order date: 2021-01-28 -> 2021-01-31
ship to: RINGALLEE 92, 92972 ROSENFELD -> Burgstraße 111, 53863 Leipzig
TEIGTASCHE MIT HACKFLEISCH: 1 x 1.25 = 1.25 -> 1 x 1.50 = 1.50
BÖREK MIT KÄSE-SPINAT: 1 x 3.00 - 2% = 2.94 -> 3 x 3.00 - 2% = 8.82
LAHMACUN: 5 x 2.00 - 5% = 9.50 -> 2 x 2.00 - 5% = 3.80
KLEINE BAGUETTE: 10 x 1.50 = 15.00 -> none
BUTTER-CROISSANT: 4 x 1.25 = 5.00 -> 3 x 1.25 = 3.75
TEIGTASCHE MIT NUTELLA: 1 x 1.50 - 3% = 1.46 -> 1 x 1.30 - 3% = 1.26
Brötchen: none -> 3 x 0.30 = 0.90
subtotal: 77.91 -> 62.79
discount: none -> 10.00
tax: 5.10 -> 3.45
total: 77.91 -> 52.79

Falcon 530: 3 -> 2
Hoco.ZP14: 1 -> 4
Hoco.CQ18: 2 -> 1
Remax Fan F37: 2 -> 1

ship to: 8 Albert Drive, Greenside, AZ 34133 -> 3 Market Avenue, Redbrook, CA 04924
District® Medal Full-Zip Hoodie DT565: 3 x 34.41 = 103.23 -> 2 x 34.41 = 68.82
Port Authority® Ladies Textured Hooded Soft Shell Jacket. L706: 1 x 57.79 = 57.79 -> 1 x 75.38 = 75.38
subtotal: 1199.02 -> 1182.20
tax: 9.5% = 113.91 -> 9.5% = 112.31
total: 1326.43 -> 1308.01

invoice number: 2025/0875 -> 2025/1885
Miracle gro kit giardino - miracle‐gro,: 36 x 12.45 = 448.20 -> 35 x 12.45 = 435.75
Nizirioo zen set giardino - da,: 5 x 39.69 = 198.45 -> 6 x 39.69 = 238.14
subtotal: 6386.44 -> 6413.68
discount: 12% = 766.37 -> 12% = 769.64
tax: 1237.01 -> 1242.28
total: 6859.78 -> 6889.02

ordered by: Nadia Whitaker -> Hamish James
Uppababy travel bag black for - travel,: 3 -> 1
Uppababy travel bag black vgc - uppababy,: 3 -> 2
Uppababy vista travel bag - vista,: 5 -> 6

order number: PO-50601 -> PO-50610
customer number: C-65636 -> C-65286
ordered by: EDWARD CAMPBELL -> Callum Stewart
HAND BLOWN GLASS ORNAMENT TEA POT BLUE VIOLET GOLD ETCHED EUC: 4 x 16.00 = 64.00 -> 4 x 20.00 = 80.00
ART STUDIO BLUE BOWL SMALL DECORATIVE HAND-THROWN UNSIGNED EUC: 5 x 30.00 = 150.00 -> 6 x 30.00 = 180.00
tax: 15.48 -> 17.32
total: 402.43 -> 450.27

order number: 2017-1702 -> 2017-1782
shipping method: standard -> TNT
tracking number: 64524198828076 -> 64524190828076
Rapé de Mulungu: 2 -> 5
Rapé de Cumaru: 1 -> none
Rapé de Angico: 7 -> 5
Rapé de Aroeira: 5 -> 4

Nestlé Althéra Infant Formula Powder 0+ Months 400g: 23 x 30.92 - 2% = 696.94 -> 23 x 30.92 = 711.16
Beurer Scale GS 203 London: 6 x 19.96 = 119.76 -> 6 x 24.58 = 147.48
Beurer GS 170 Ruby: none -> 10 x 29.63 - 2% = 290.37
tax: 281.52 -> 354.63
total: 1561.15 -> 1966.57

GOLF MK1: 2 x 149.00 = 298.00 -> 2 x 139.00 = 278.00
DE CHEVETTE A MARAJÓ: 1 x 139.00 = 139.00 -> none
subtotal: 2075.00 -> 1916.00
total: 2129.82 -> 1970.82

▬▬▬▬▬▬▬▬▬▬

** Instructions to follow **
Beginning with the line containing "Nizirioo zen set" in the material above, copy every line exactly until you have copied the line containing "HAND BLOWN GLASS".

** Written answer **
Nizirioo zen set giardino - da,: 5 x 39.69 = 198.45 -> 6 x 39.69 = 238.14
subtotal: 6386.44 -> 6413.68
discount: 12% = 766.37 -> 12% = 769.64
tax: 1237.01 -> 1242.28
total: 6859.78 -> 6889.02

ordered by: Nadia Whitaker -> Hamish James
Uppababy travel bag black for - travel,: 3 -> 1
Uppababy travel bag black vgc - uppababy,: 3 -> 2
Uppababy vista travel bag - vista,: 5 -> 6

order number: PO-50601 -> PO-50610
customer number: C-65636 -> C-65286
ordered by: EDWARD CAMPBELL -> Callum Stewart
HAND BLOWN GLASS ORNAMENT TEA POT BLUE VIOLET GOLD ETCHED EUC: 4 x 16.00 = 64.00 -> 4 x 20.00 = 80.00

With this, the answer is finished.